Octopus has built in multithreading capabilities, activated with the --threads option:

$ octopus -R hs37d5.fa -I NA12878.bam --threads

This will let octopus automatically decide how many threads to use (usually the number of available cores). However, the number of threads to use can also be specified explicitly:

$ octopus -R hs37d5.fa -I NA12878.bam --threads 4

Discussion#

Using more than one threads is the simplest way to speed up variant calling. However, there is not always a linear payoff in runtime and the number of threads. Optimising thread throughput is challenging as it is highly data dependent.
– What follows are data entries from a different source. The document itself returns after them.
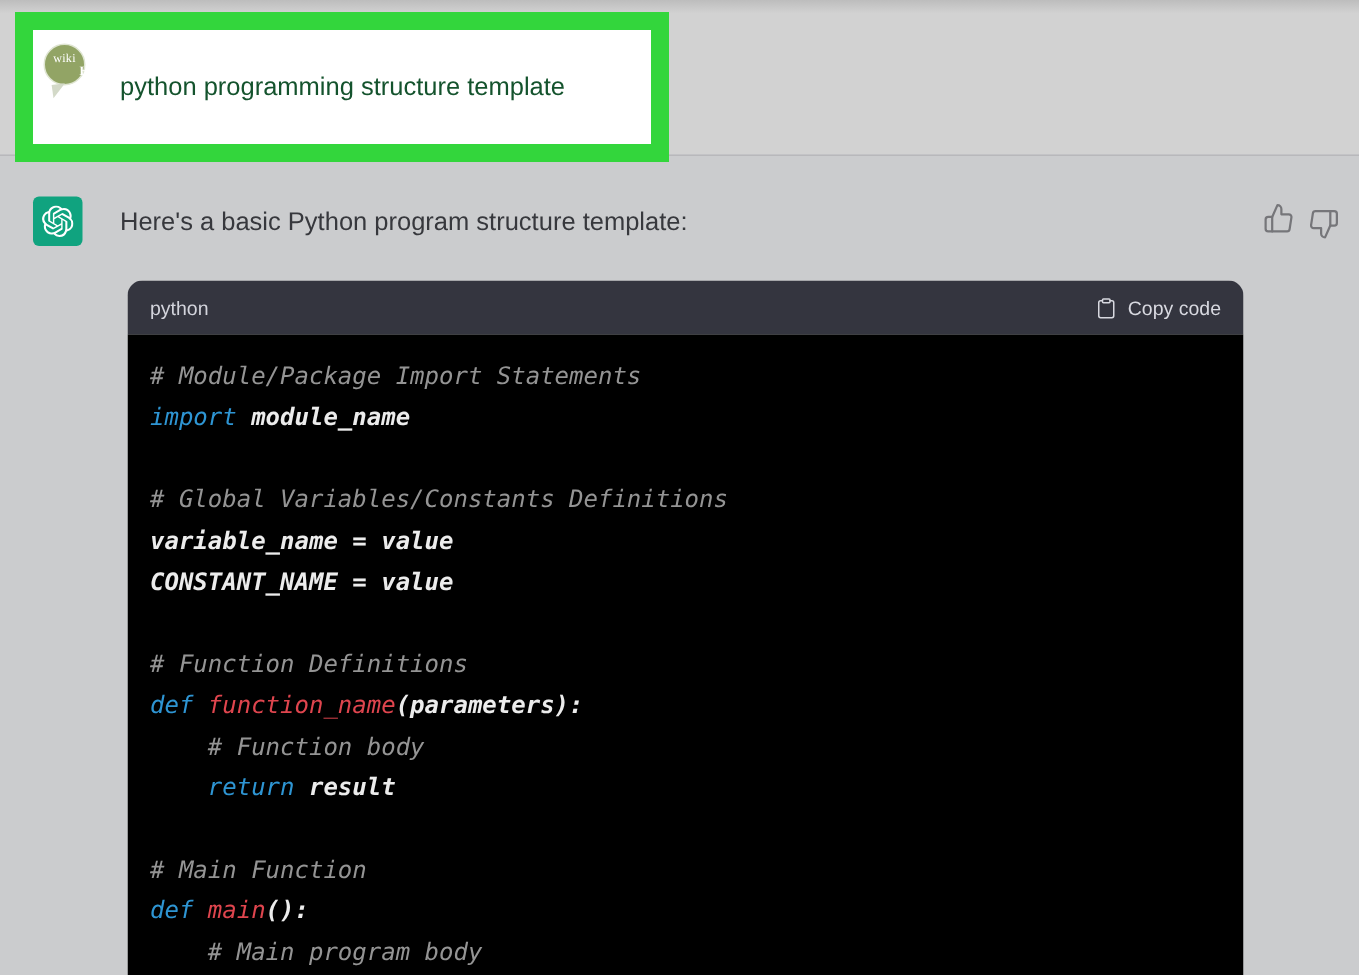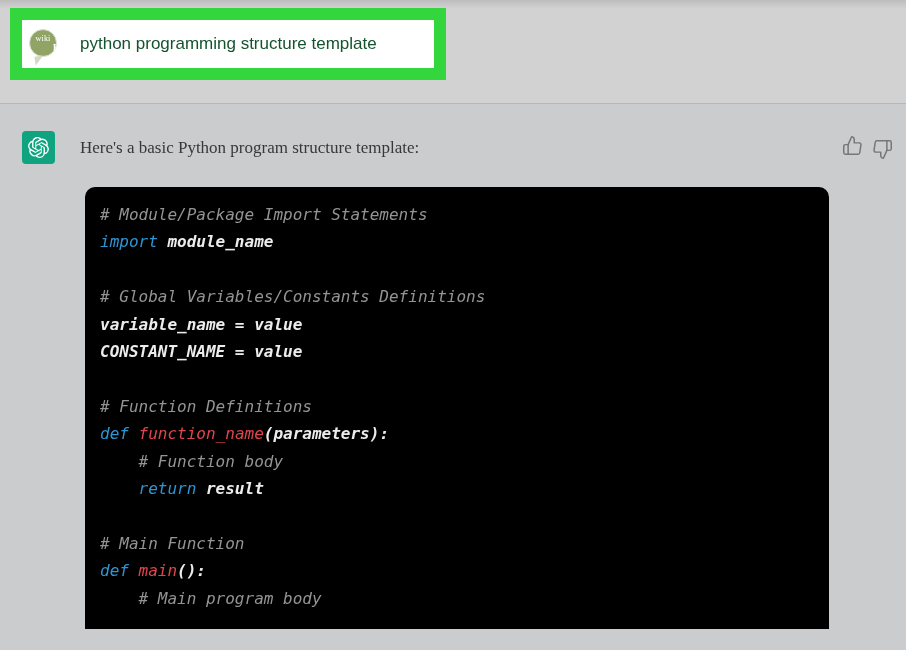"wiki" .highlight-box { height: 72px -> 100px }
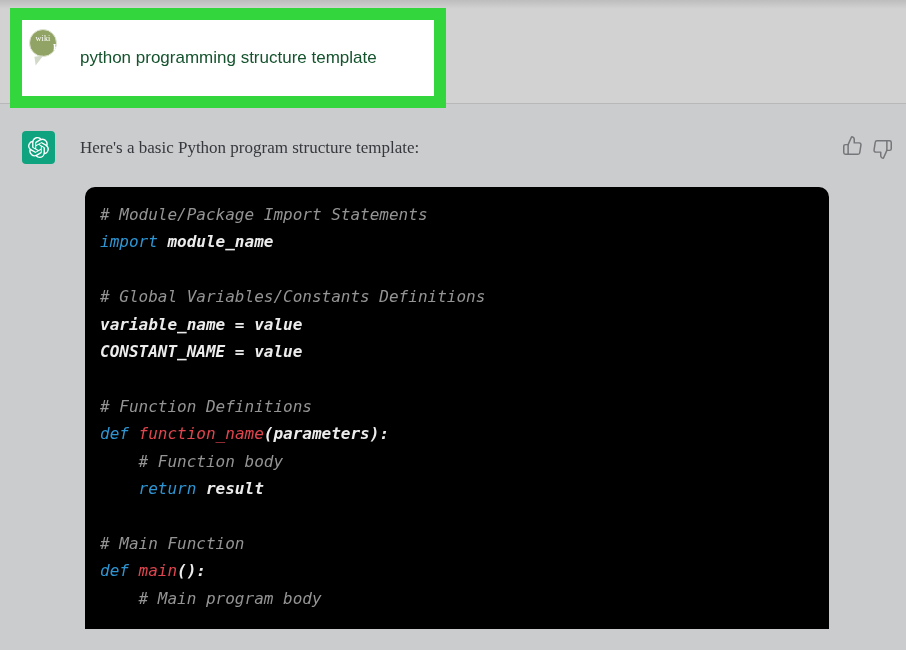"Here's a basic Python program" .assistant-text { font-family: Liberation Serif, serif -> none }
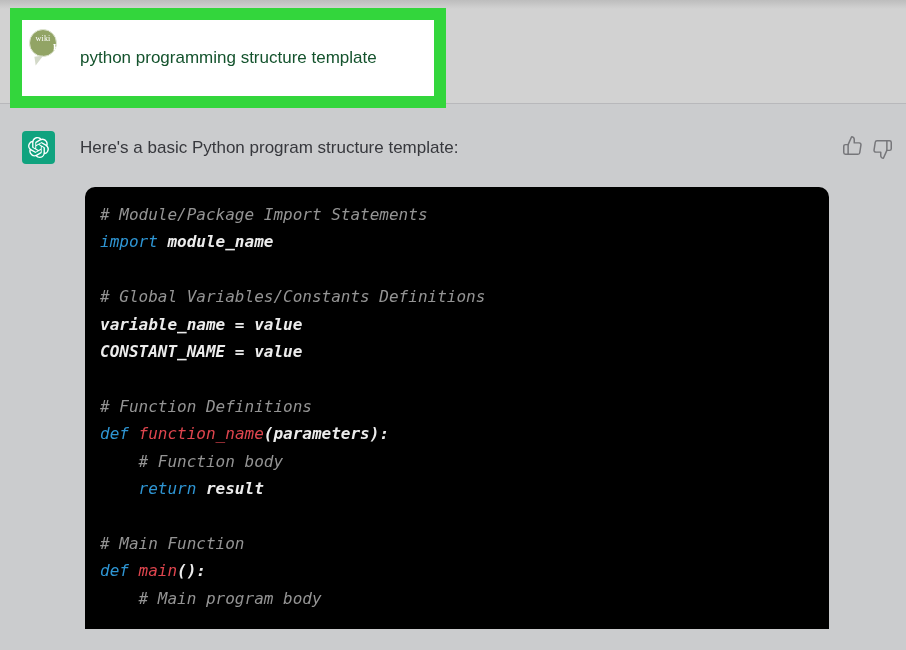"python" div.code-header { html: none -> <div> <span>python</span> <button> <svg> <path></path> <rect></rect> </svg> <span>Copy code</span> </button> </div> }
The best case scenario is to have each thread assigned single tasks of equal complexity so that they all finish simultaneously. Internally, octopus divides the calling region into chunks (genomic regions) with approximately the same number of reads. In particular each chunk has --target-read-buffer-memory / --threads worth of reads. Allowing octopus more read memory therefore increases the size of each chunk (assuming constant number of threads). Here are some consequences of larger chunks to consider:

  • Less thread management overhead (good).
  • Less IO accesses (good).
  • Higher chance of unbalanced workload (bad).
  • More thread blocking due to IO constraint (bad).

Some experimentation may be required to find the best thread/memory combination for your particular data.